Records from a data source
☆ ☆ ☆ ☆ ☆
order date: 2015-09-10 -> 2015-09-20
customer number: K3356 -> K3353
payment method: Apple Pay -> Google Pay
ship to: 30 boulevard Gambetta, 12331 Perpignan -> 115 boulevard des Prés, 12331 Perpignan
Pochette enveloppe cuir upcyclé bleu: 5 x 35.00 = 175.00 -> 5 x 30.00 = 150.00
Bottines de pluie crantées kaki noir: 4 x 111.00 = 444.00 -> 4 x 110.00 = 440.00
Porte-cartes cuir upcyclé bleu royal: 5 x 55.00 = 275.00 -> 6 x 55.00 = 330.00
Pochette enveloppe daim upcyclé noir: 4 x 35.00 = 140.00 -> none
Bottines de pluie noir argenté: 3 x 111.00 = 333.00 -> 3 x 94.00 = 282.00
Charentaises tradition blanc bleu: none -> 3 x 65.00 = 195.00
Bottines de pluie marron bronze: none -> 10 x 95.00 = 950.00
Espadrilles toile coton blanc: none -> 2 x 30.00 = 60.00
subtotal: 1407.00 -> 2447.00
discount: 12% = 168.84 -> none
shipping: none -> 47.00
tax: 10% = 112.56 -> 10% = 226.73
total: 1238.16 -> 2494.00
☆ ☆ ☆ ☆ ☆
Your reply should be nothing but the lines from the one containing "Bottines de pluie crantées" through the last line above, copied exactly; please include both ends.

Bottines de pluie crantées kaki noir: 4 x 111.00 = 444.00 -> 4 x 110.00 = 440.00
Porte-cartes cuir upcyclé bleu royal: 5 x 55.00 = 275.00 -> 6 x 55.00 = 330.00
Pochette enveloppe daim upcyclé noir: 4 x 35.00 = 140.00 -> none
Bottines de pluie noir argenté: 3 x 111.00 = 333.00 -> 3 x 94.00 = 282.00
Charentaises tradition blanc bleu: none -> 3 x 65.00 = 195.00
Bottines de pluie marron bronze: none -> 10 x 95.00 = 950.00
Espadrilles toile coton blanc: none -> 2 x 30.00 = 60.00
subtotal: 1407.00 -> 2447.00
discount: 12% = 168.84 -> none
shipping: none -> 47.00
tax: 10% = 112.56 -> 10% = 226.73
total: 1238.16 -> 2494.00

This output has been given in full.